- What to do:
The lines below from the one with "(606, 188) none -> (352, 130) //" up to and including the one with "(429, 147) none" are what you should set down, exactly and without pictures.

- Entries shown:
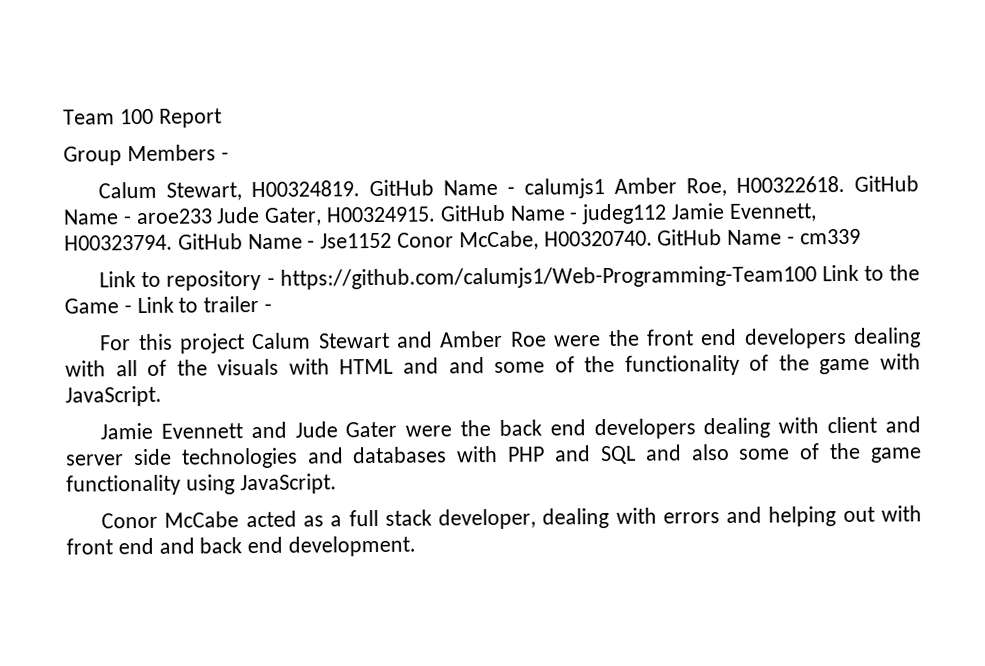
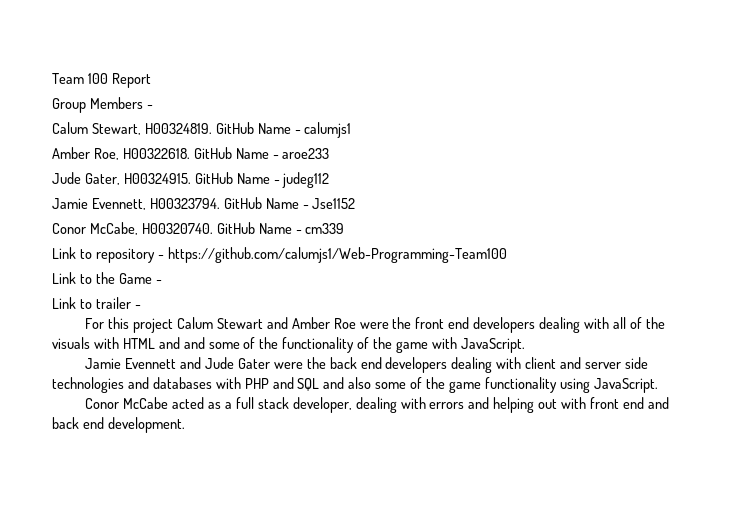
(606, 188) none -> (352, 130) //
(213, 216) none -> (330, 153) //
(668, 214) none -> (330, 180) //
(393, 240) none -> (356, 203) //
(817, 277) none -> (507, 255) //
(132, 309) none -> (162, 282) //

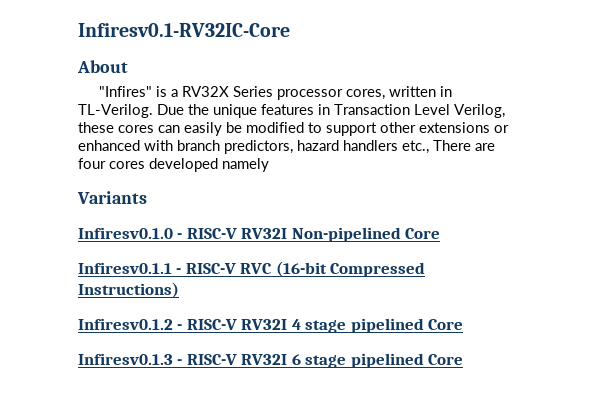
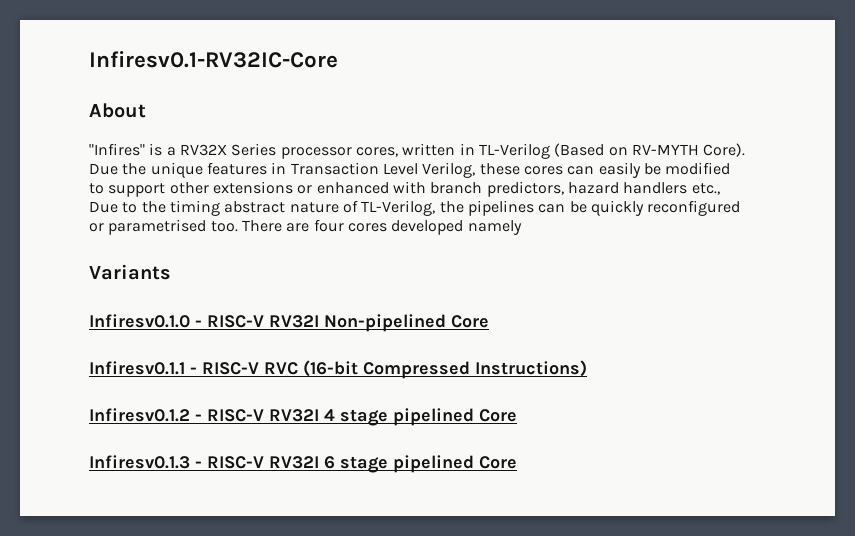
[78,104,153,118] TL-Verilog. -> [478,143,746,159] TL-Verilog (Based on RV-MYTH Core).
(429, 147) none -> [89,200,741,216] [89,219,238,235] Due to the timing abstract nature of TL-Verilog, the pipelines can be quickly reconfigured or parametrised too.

* * *

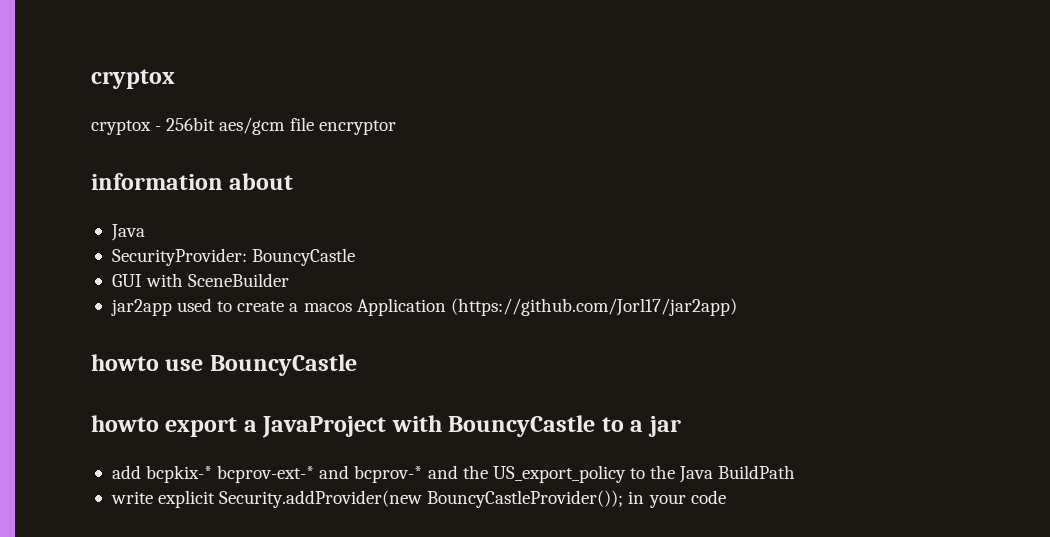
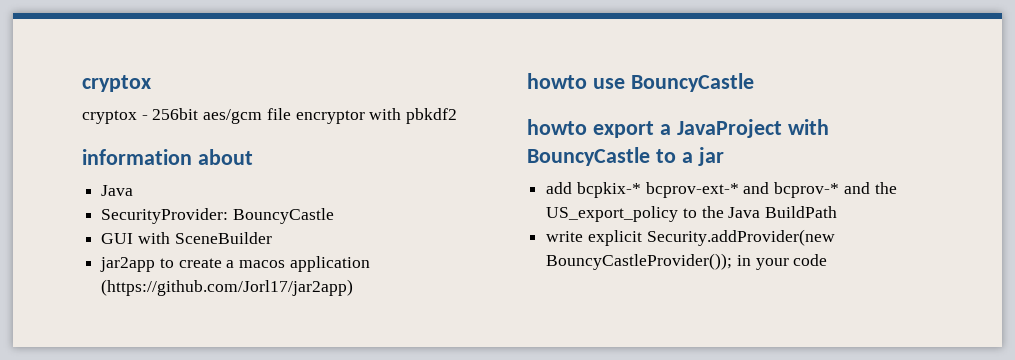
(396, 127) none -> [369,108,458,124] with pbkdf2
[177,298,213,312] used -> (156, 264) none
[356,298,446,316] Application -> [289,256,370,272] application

- Solution for this task:
(606, 188) none -> (352, 130) //
(213, 216) none -> (330, 153) //
(668, 214) none -> (330, 180) //
(393, 240) none -> (356, 203) //
(817, 277) none -> (507, 255) //
(132, 309) none -> (162, 282) //

[78,104,153,118] TL-Verilog. -> [478,143,746,159] TL-Verilog (Based on RV-MYTH Core).
(429, 147) none -> [89,200,741,216] [89,219,238,235] Due to the timing abstract nature of TL-Verilog, the pipelines can be quickly reconfigured or parametrised too.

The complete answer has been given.